"Yes, but how many polygons?" An artist blog entry with interesting numbers

Sakura Wars 4 - dreamcast, pc
* low poly lod models are around 1,200 for player characters when the unit is inactive. It automatically switches to high poly lod when active and in cutscenes. regular enemies are between 700- 1,200 triangles.

Sobu - 2,938 triangles
sakurat49.jpg


Ogami Ichiro - 1,842 triangles
sakurat41.jpg


Kobu f2( Erica) - 2,355 triangles
sakurat42.jpg


kobu f2 ( hannabi) 2,359 triangles
sakurat43.jpg


Kobu custom( ogami) (destroed/damaged) 3,540 triangles
sakurat44.jpg


Ōkubo Nagayasu (Antagonist)- 1,103 triangles
sakurat45.jpg


Final boss (phase1) - 4,887 triangles
sakurat46.jpg


final boss (phase 2) - 3,058 triangles
sakurat47.jpg


Stage 2 - 4,906 triangles
sakurat48.jpg
 
An update on fake polygon counts: I've been doing some benchmarking, and if you just flood the PVR with off-screen vertices, it looks like the best vertex count you can get is only around 7.9 million vertices per second, or 253 MB/s of vertex data (32 bytes per vertex).

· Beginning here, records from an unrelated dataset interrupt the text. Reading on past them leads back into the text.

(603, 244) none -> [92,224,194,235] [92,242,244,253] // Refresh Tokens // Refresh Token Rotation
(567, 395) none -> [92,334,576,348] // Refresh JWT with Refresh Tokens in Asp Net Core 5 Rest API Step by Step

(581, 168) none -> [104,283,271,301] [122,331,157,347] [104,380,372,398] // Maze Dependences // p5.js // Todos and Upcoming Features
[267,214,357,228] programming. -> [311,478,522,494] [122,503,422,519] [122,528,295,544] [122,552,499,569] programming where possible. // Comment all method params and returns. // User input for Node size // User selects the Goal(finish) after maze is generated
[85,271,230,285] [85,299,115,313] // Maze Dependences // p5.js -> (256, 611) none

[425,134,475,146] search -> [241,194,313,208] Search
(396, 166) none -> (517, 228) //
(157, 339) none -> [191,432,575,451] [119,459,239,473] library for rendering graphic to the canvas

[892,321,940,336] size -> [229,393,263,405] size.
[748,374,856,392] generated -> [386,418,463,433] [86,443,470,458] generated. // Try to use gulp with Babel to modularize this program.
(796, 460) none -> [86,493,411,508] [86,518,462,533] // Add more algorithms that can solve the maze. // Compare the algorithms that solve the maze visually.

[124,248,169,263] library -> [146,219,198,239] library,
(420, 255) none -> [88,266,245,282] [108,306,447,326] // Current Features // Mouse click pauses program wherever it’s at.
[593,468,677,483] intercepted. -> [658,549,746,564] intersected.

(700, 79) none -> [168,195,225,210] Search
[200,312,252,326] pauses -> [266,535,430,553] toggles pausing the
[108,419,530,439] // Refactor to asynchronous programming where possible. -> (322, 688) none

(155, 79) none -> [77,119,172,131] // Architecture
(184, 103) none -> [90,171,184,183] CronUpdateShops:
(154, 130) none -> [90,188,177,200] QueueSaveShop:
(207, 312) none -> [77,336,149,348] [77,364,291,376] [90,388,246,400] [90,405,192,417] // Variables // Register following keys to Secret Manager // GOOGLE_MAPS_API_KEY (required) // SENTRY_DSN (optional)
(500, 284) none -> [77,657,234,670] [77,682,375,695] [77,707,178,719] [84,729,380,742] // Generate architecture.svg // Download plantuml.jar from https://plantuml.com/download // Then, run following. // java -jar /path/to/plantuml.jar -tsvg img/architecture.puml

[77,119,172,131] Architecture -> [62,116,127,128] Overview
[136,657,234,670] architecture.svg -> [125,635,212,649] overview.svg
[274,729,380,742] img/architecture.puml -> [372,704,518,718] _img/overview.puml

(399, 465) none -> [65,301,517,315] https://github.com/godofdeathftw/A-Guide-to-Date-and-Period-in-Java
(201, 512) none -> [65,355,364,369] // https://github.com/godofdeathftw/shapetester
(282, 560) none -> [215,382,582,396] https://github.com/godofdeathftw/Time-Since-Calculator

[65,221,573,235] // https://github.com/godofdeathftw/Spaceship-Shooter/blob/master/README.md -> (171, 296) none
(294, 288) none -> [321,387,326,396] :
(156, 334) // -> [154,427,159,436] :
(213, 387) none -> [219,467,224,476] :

For anyone whose interested, I just found a flaw in my benchmark. I was using a custom library to generate commands for the hardware, and discovered that I was not setting a semi-undocumented bit (not listed in my main reference, but listed in nullDC source as group_en). The KOS PVR driver quietly set this bit without me realizing it, but my library did not. It seems not setting this bit was causing the TA to ignore my request to use full substrips and it would instead process the strip as single triangles. (I discovered this while writing a new PVR driver, and was wondering why vertex data was taking up so much more RAM and I was getting worse performance than I expected.)

The new best fake polygon count I've gotten is 11.96 million polys/sec, or 382 MB/s of vertex data. More what I was expecting.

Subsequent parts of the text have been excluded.